Problem requirements →
Look below for the lines from the one with "- The fields" to the one with "- 6. | Land", and copy exactly those lines, both ends included.
::::::
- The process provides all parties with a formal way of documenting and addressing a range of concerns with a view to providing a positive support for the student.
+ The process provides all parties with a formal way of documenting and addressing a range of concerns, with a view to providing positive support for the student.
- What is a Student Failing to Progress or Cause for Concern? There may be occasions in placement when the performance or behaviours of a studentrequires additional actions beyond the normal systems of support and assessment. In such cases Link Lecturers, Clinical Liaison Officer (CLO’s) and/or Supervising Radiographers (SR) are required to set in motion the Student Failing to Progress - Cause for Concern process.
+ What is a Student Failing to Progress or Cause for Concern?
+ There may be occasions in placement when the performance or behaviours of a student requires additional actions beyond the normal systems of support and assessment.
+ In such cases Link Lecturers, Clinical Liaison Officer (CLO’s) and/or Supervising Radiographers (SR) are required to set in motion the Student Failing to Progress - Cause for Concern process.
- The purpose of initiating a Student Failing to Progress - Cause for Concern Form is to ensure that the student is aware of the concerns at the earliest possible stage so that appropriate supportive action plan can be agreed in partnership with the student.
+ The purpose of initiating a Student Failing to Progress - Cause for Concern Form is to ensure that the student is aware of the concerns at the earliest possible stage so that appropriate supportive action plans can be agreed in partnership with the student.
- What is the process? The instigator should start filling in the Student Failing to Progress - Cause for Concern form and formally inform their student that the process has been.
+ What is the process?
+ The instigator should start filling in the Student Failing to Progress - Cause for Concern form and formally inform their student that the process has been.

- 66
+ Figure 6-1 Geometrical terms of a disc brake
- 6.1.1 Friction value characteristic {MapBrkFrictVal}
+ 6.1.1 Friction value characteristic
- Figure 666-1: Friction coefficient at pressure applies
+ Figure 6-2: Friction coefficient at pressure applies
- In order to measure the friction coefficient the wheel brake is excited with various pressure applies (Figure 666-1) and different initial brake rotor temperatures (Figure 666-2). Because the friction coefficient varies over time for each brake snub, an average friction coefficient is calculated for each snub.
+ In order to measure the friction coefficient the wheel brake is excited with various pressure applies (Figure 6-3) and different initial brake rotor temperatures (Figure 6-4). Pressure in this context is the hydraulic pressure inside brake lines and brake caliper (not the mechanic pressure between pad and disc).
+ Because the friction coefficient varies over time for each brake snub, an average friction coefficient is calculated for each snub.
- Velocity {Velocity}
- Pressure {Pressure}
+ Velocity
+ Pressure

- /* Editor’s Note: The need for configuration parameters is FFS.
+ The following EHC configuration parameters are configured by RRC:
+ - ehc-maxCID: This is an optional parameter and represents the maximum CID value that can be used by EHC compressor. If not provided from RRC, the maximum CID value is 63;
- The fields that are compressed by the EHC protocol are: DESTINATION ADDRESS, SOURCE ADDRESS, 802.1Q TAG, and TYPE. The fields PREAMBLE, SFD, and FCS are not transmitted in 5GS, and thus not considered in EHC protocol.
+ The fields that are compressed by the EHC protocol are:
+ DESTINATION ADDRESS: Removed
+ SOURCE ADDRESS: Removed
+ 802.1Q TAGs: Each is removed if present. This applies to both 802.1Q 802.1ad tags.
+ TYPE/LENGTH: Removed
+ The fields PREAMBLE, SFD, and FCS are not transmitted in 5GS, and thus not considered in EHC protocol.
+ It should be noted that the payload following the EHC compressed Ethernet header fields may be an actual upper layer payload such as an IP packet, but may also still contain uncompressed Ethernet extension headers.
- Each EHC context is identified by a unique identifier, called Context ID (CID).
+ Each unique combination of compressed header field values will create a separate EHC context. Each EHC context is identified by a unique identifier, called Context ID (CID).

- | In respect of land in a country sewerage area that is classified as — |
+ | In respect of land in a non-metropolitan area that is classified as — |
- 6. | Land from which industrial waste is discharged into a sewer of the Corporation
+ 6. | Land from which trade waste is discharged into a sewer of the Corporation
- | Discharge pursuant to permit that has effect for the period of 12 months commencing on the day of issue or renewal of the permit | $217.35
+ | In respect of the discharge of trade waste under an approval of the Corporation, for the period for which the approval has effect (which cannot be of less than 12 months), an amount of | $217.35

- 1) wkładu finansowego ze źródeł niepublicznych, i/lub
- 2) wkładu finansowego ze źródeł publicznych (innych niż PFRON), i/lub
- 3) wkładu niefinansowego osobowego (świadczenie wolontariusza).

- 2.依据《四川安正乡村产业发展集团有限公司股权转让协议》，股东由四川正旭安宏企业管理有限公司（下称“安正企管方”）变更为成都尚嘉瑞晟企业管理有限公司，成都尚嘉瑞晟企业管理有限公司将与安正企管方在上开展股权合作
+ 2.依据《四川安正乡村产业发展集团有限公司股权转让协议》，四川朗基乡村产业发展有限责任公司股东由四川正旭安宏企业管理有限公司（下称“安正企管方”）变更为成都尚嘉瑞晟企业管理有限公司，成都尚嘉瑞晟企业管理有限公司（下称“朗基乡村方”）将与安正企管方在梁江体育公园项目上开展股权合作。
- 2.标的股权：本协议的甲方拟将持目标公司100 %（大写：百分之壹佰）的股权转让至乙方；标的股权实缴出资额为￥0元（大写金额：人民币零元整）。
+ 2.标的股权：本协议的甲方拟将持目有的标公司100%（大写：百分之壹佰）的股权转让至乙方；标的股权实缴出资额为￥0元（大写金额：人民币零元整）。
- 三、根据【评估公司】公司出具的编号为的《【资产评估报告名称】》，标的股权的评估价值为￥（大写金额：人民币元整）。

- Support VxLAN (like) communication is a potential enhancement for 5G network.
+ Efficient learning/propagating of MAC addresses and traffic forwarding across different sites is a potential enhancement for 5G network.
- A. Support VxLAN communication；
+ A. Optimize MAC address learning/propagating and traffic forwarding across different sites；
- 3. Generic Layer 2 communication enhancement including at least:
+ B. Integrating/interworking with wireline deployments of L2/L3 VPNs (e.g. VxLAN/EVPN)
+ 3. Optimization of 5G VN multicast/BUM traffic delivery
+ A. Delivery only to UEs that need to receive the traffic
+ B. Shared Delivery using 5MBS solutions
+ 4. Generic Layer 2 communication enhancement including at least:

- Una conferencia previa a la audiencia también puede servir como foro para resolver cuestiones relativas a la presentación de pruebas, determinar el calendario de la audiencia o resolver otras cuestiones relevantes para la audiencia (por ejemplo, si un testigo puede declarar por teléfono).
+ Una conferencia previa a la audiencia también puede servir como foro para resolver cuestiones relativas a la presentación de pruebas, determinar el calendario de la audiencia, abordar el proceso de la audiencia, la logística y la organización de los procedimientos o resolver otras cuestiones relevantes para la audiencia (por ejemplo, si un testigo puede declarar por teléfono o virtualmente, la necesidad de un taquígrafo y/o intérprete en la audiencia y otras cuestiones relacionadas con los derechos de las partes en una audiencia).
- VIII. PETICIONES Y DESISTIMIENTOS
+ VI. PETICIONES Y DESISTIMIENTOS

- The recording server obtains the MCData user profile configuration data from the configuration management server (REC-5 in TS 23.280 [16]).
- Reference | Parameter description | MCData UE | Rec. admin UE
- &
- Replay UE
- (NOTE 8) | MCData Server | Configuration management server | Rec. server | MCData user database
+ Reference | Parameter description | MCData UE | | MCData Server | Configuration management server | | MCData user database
::::::
Finished task →
- The fields that are compressed by the EHC protocol are: DESTINATION ADDRESS, SOURCE ADDRESS, 802.1Q TAG, and TYPE. The fields PREAMBLE, SFD, and FCS are not transmitted in 5GS, and thus not considered in EHC protocol.
+ The fields that are compressed by the EHC protocol are:
+ DESTINATION ADDRESS: Removed
+ SOURCE ADDRESS: Removed
+ 802.1Q TAGs: Each is removed if present. This applies to both 802.1Q 802.1ad tags.
+ TYPE/LENGTH: Removed
+ The fields PREAMBLE, SFD, and FCS are not transmitted in 5GS, and thus not considered in EHC protocol.
+ It should be noted that the payload following the EHC compressed Ethernet header fields may be an actual upper layer payload such as an IP packet, but may also still contain uncompressed Ethernet extension headers.
- Each EHC context is identified by a unique identifier, called Context ID (CID).
+ Each unique combination of compressed header field values will create a separate EHC context. Each EHC context is identified by a unique identifier, called Context ID (CID).

- | In respect of land in a country sewerage area that is classified as — |
+ | In respect of land in a non-metropolitan area that is classified as — |
- 6. | Land from which industrial waste is discharged into a sewer of the Corporation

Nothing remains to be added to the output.